• DATA LISTING:
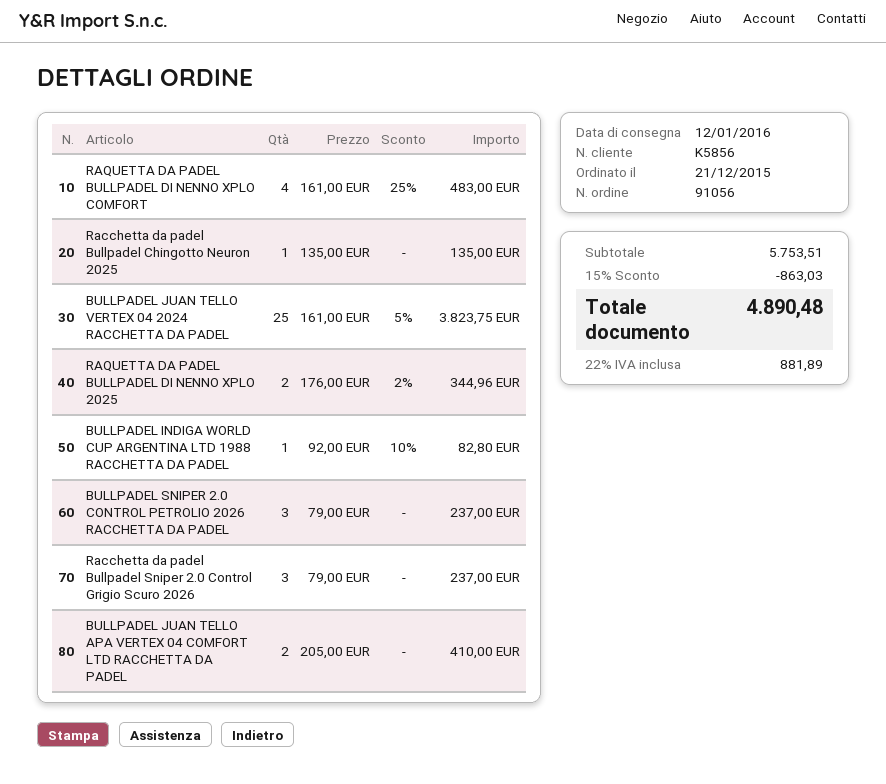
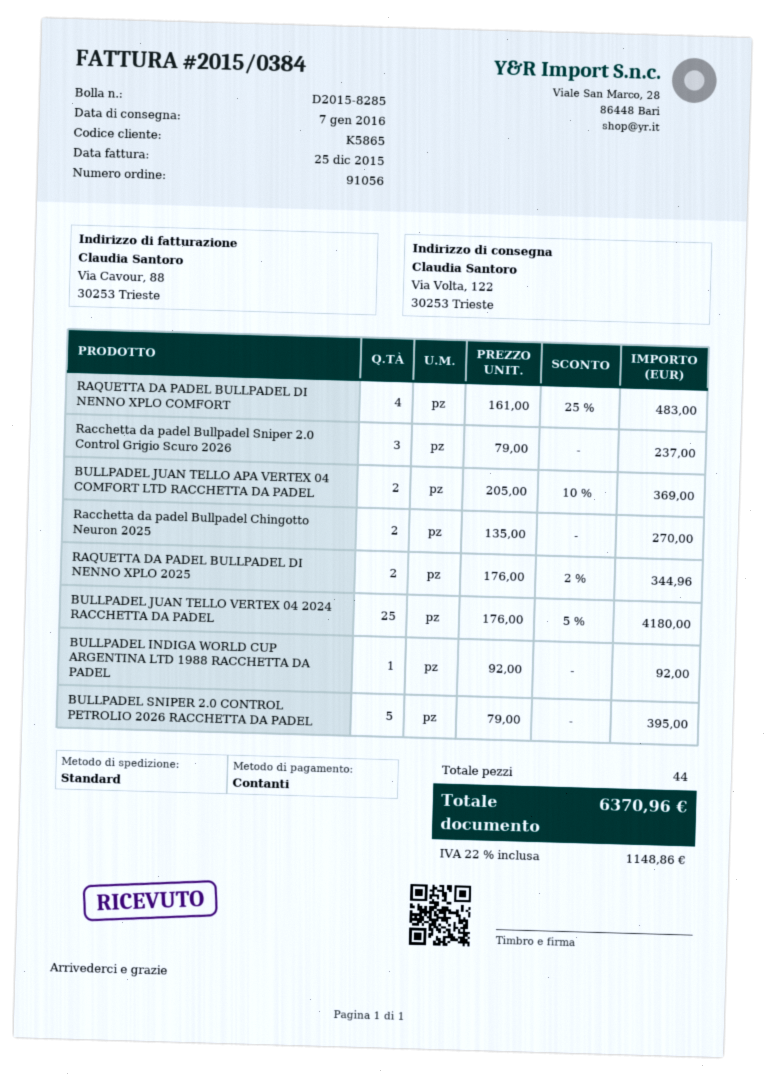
delivery date: 2016-01-12 -> 2016-01-07
customer number: K5856 -> K5865
Racchetta da padel Bullpadel Chingotto Neuron 2025: 1 x 135.00 = 135.00 -> 2 x 135.00 = 270.00
BULLPADEL JUAN TELLO VERTEX 04 2024 RACCHETTA DA PADEL: 25 x 161.00 - 5% = 3823.75 -> 25 x 176.00 - 5% = 4180.00
BULLPADEL INDIGA WORLD CUP ARGENTINA LTD 1988 RACCHETTA DA PADEL: 1 x 92.00 - 10% = 82.80 -> 1 x 92.00 = 92.00
BULLPADEL SNIPER 2.0 CONTROL PETROLIO 2026 RACCHETTA DA PADEL: 3 x 79.00 = 237.00 -> 5 x 79.00 = 395.00
BULLPADEL JUAN TELLO APA VERTEX 04 COMFORT LTD RACCHETTA DA PADEL: 2 x 205.00 = 410.00 -> 2 x 205.00 - 10% = 369.00
discount: 15% = 863.03 -> none
tax: 22% = 881.89 -> 22% = 1148.86
total: 4890.48 -> 6370.96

• PROBLEM TO SOLVE:
Look through the entries above and list every line containing "TELLO".

• RESPONSE BOX:
BULLPADEL JUAN TELLO VERTEX 04 2024 RACCHETTA DA PADEL: 25 x 161.00 - 5% = 3823.75 -> 25 x 176.00 - 5% = 4180.00
BULLPADEL JUAN TELLO APA VERTEX 04 COMFORT LTD RACCHETTA DA PADEL: 2 x 205.00 = 410.00 -> 2 x 205.00 - 10% = 369.00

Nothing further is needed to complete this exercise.